Golden-brown Sheet-Pan Salmon with a mix of tender vegetables for a healthy dinner. Save
Golden-brown Sheet-Pan Salmon with a mix of tender vegetables for a healthy dinner. | snacksplat.com

This salmon sheet-pan dinner makes a showstopping, healthy weeknight meal. Try pairing it with a chilled Sauvignon Blanc for extra refreshment.

Recipe Guide

What type of salmon works best for this dish?

Skin-on salmon fillets are ideal to keep the fish moist and tender while roasting, and the skin crisps nicely in the oven.

Can other root vegetables be used instead of carrots and parsnips?

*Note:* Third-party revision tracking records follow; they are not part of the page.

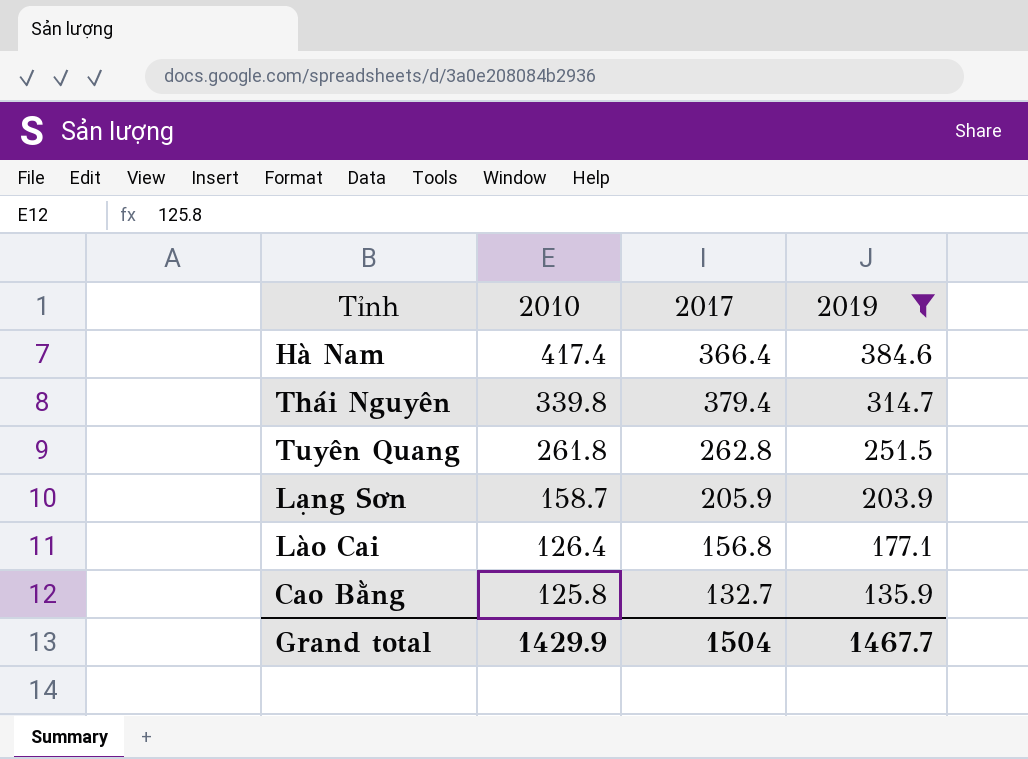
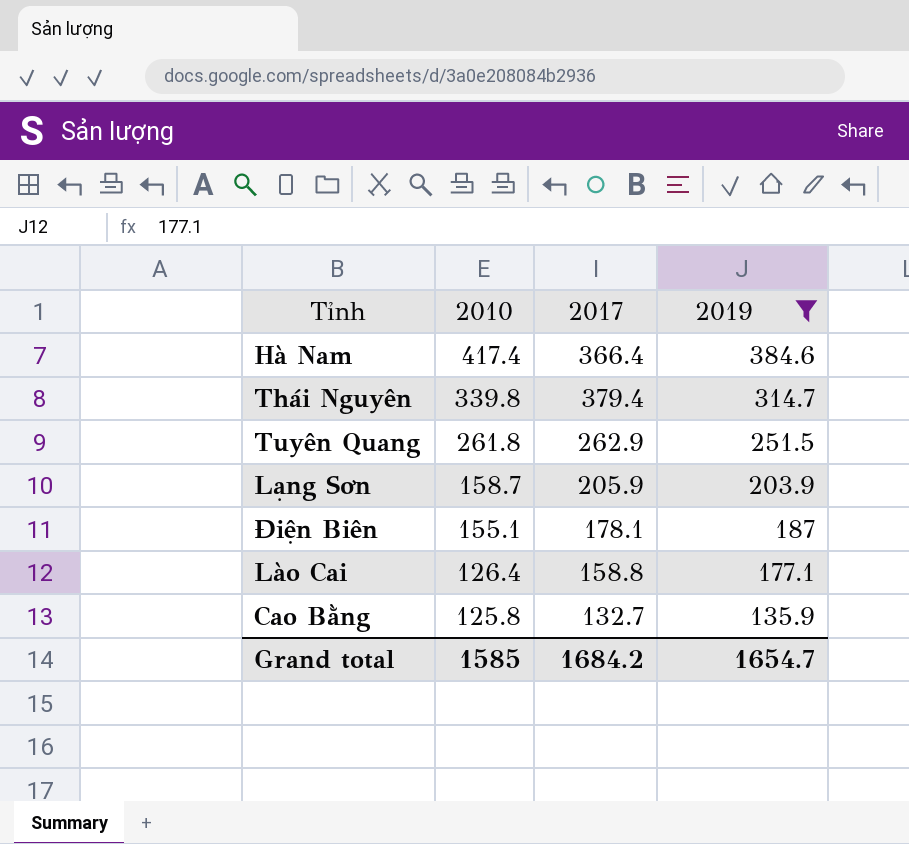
Tuyên Quang | 2017: 262.8 -> 262.9
row Điện Biên: none -> 155.1 | 178.1 | 187
Lào Cai | 2017: 156.8 -> 158.8
Grand total | 2010: 1429.9 -> 1585
Grand total | 2017: 1504 -> 1684.2
Grand total | 2019: 1467.7 -> 1654.7

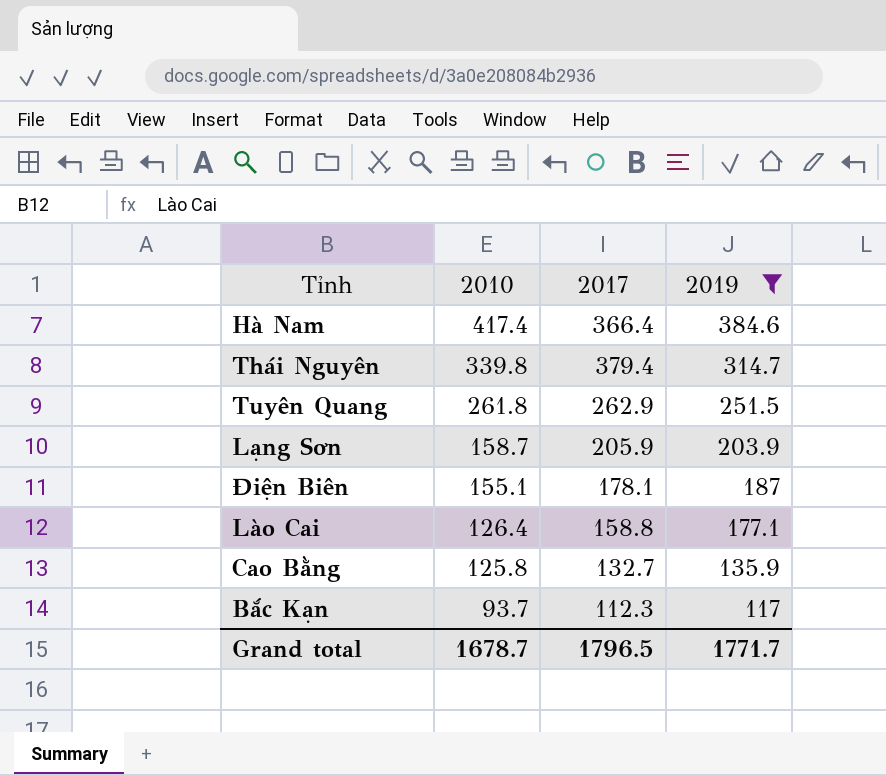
row Bắc Kạn: none -> 93.7 | 112.3 | 117
Grand total | 2010: 1585 -> 1678.7
Grand total | 2017: 1684.2 -> 1796.5
Grand total | 2019: 1654.7 -> 1771.7

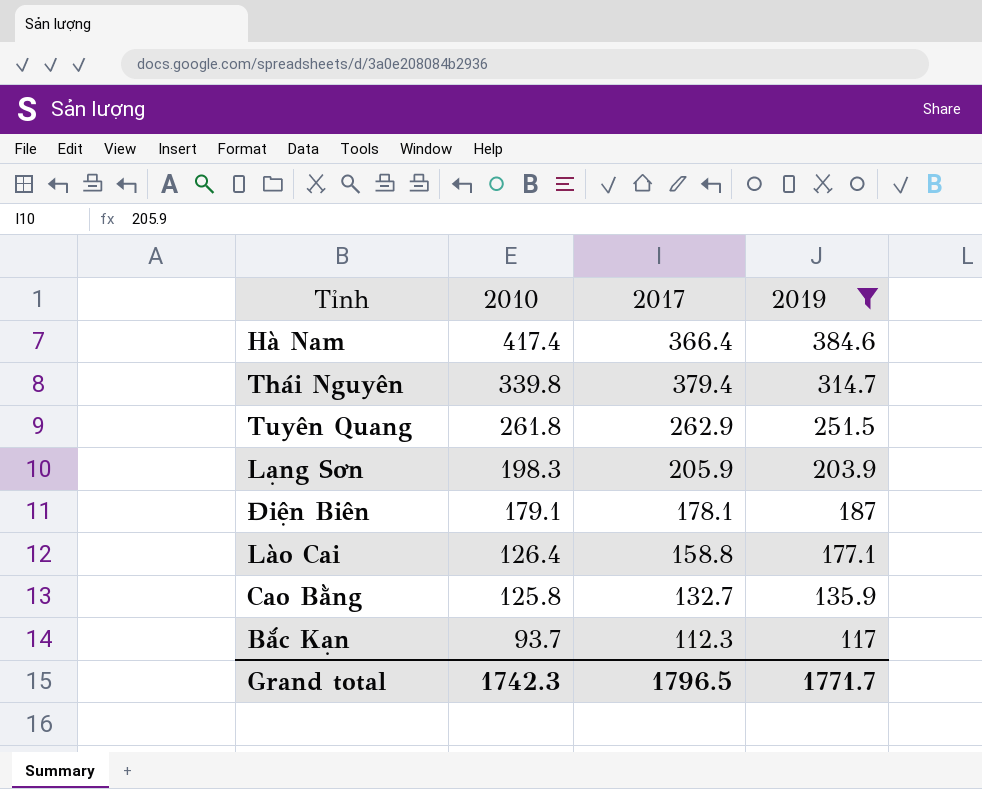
Lạng Sơn | 2010: 158.7 -> 198.3
Điện Biên | 2010: 155.1 -> 179.1
Grand total | 2010: 1678.7 -> 1742.3

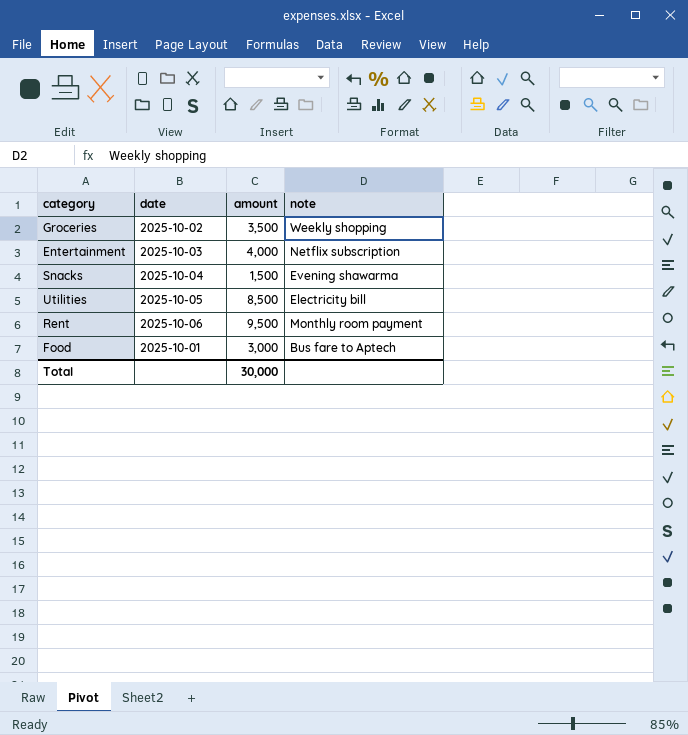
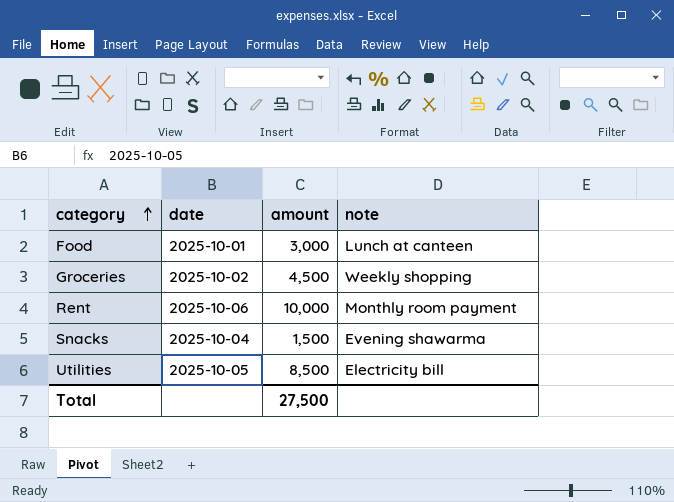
row order: none -> category ascending
row Entertainment: 2025-10-03 | 4,000 | Netflix subscription -> none
Food | note: Bus fare to Aptech -> Lunch at canteen
Groceries | amount: 3,500 -> 4,500
Rent | amount: 9,500 -> 10,000
Total | amount: 30,000 -> 27,500

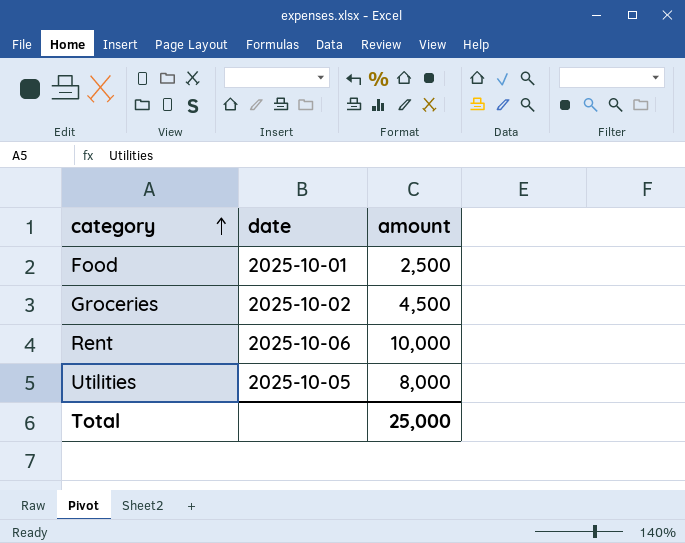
column note | position: 4 -> none
row Snacks: 2025-10-04 | 1,500 | Evening shawarma -> none
Food | amount: 3,000 -> 2,500
Utilities | amount: 8,500 -> 8,000
Total | amount: 27,500 -> 25,000

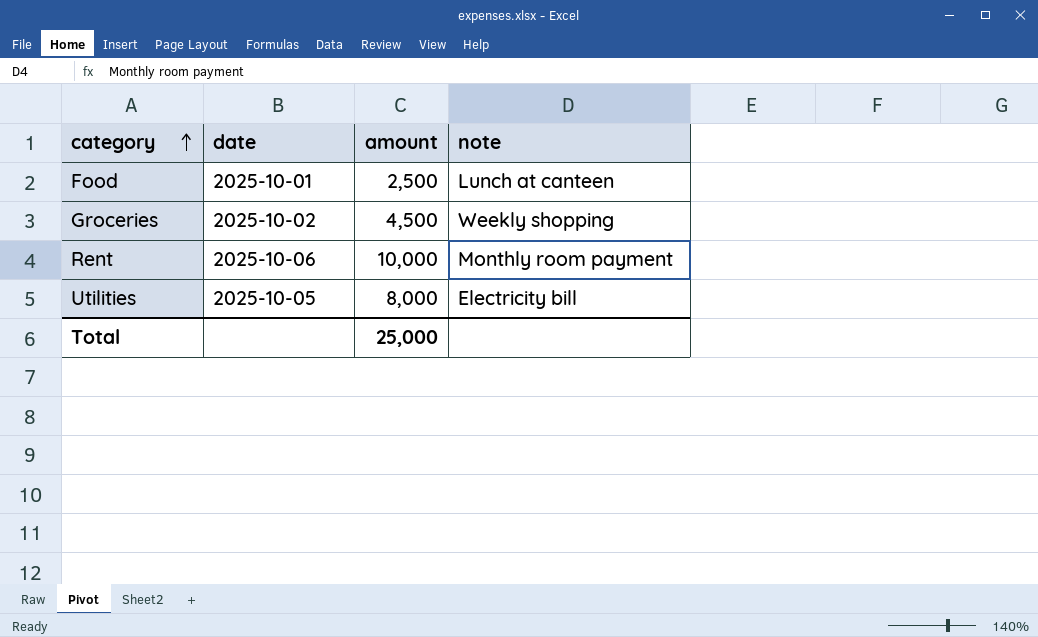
column note | position: none -> 4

Yes, turnips, beets, or other firm root vegetables can be substituted to add different flavors and textures.

How do I ensure the vegetables caramelize properly?

Roast the vegetables at a high temperature (425°F/220°C) and stir halfway through to encourage even caramelization.

What’s the best way to prepare the greens for this dish?

Toss baby kale or spinach with olive oil, lemon juice, salt, and pepper, then scatter them over the hot vegetables and salmon to wilt gently.

Can this dish be made ahead of time?

Vegetables can be prepped in advance, but it’s best to roast and combine with salmon and greens just before serving for optimal freshness.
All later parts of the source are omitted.